Below are records; reproduce exactly the lines from the one containing "(878, 252) none -> [524,943,544,953] att" through the end, both included, and only those.

*** WORKING DATA ***

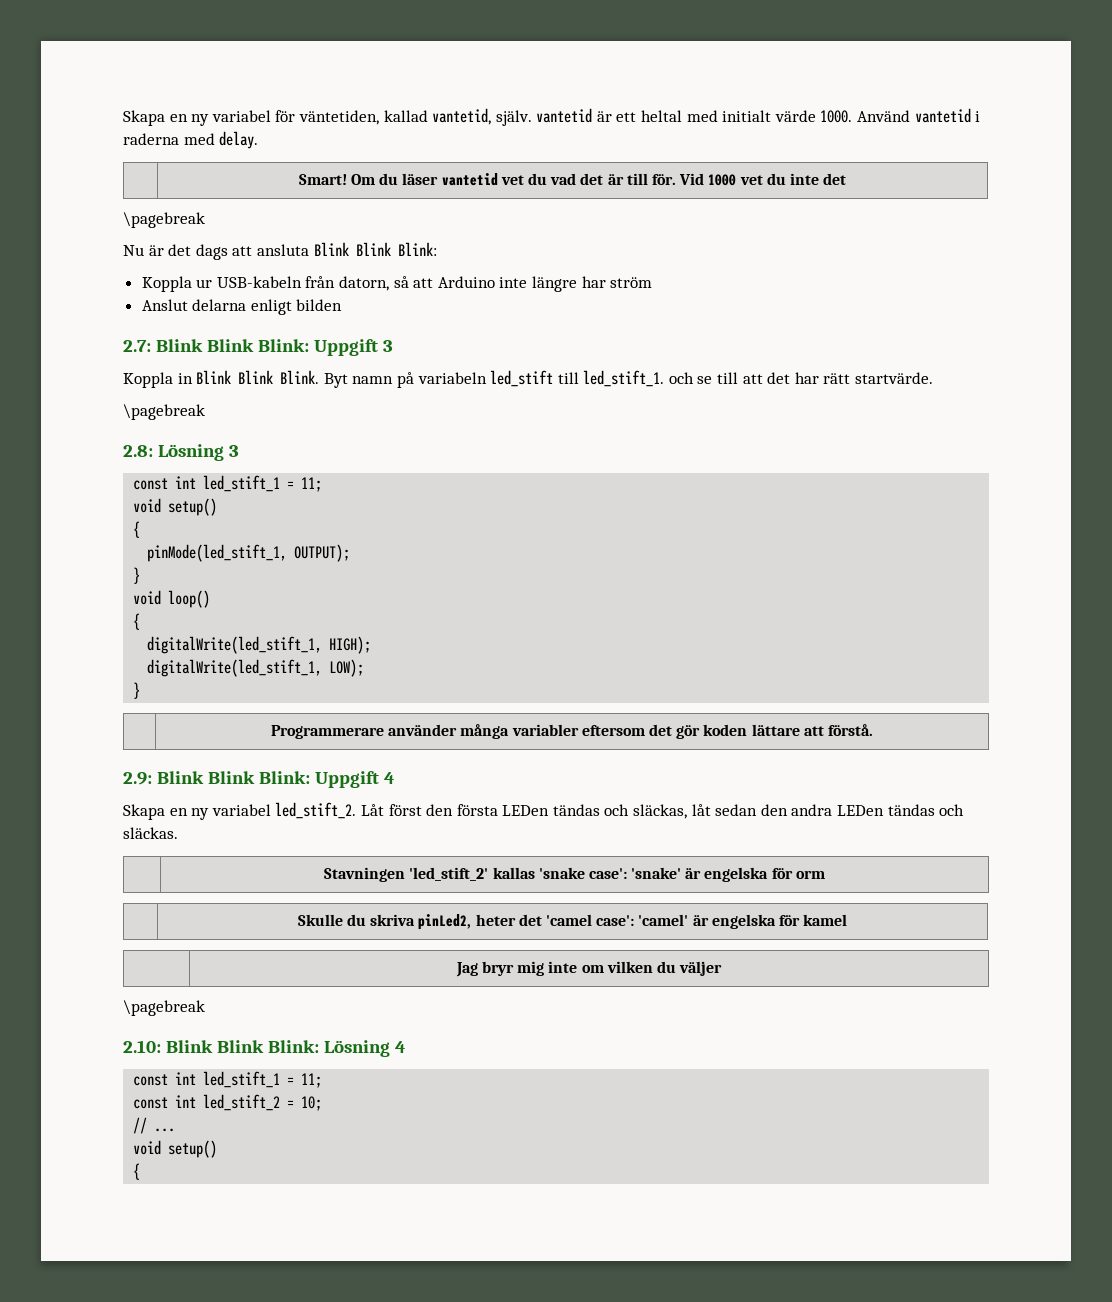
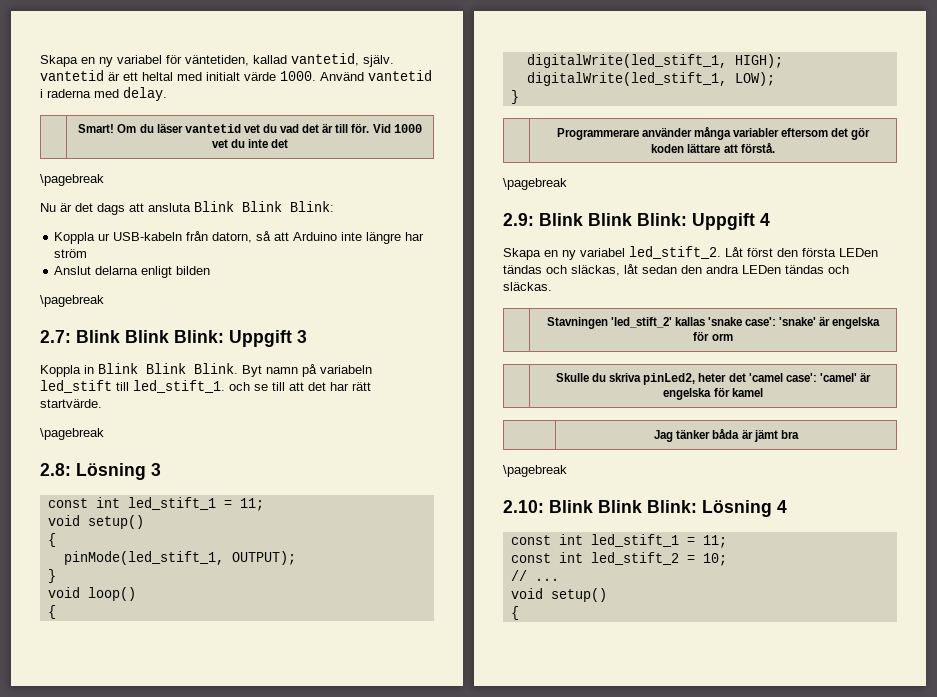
(343, 305) none -> [40,295,104,307] // \pagebreak
(873, 730) none -> [503,178,567,190] // \pagebreak
[482,961,723,976] bryr mig inte om vilken du väljer -> [676,428,799,442] tänker båda är jämt bra

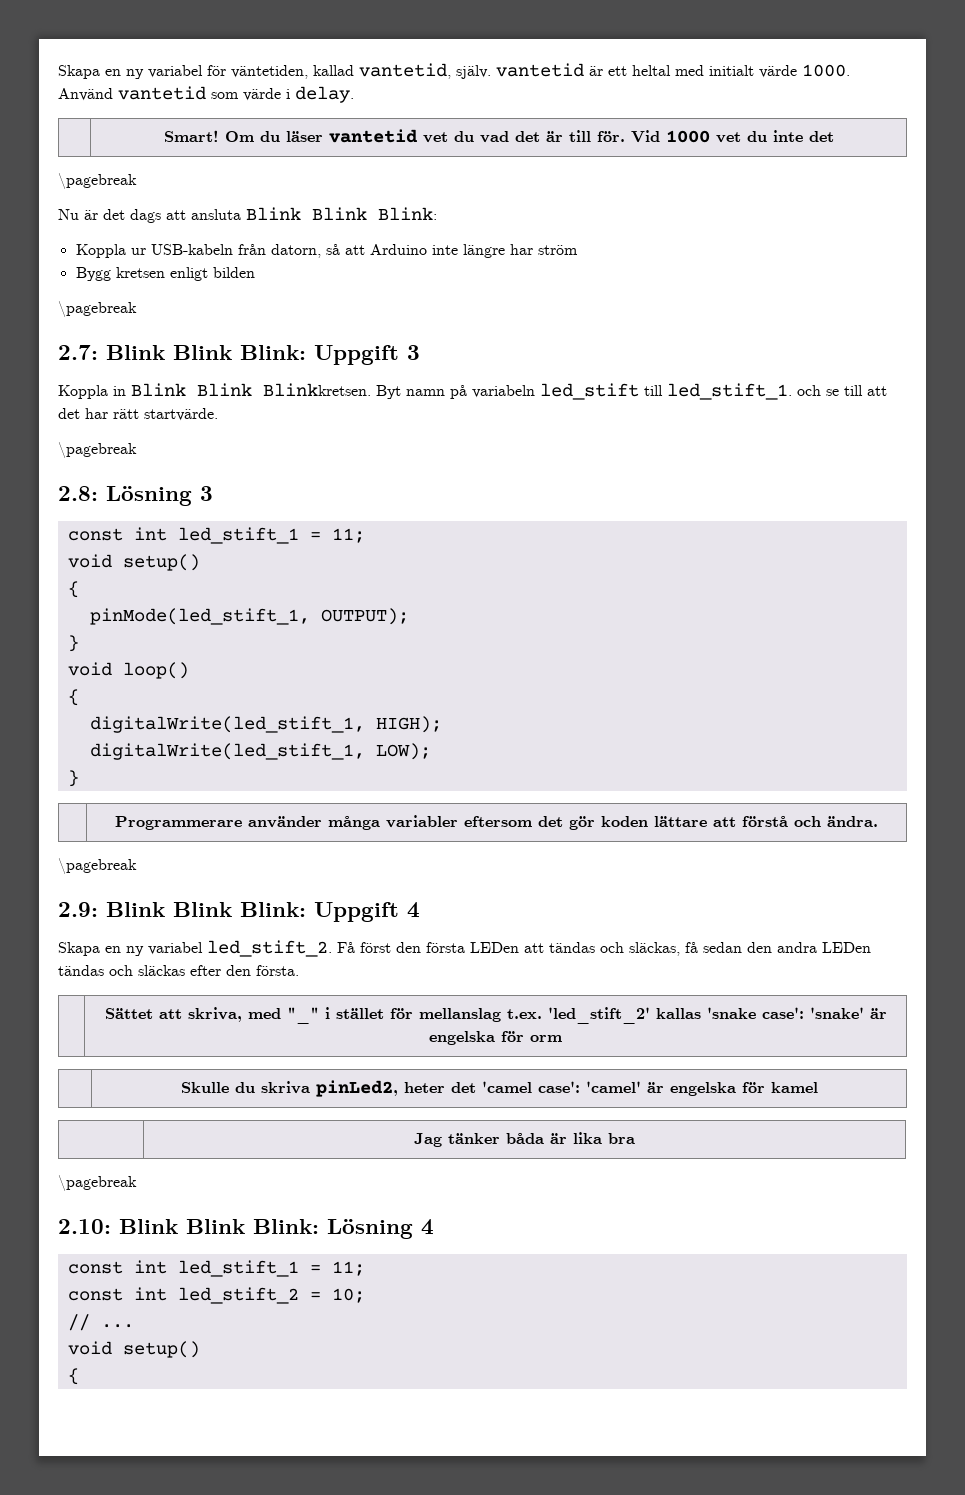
[40,89,119,98] i raderna med -> [211,88,290,101] som värde i
[54,266,139,275] Anslut delarna -> [75,267,165,281] Bygg kretsen
[194,363,238,374] Blink. -> [263,383,371,396] Blinkkretsen.
[740,142,775,153] förstå. -> [742,816,878,827] förstå och ändra.
[725,247,743,257] Låt -> [337,942,355,953] Få
(878, 252) none -> [524,943,544,953] att
[624,264,638,274] låt -> [685,942,698,953] få
[503,282,552,291] [546,317,608,329] släckas. // | Stavningen -> [138,965,299,976] [104,1007,542,1024] släckas efter den första. // | Sättet att skriva, med "_" i stället för mellanslag t.ex.
[753,429,778,442] jämt -> [573,1132,602,1144] lika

*** End of WORKING DATA ***

**ANSWER BOX:**
(878, 252) none -> [524,943,544,953] att
[624,264,638,274] låt -> [685,942,698,953] få
[503,282,552,291] [546,317,608,329] släckas. // | Stavningen -> [138,965,299,976] [104,1007,542,1024] släckas efter den första. // | Sättet att skriva, med "_" i stället för mellanslag t.ex.
[753,429,778,442] jämt -> [573,1132,602,1144] lika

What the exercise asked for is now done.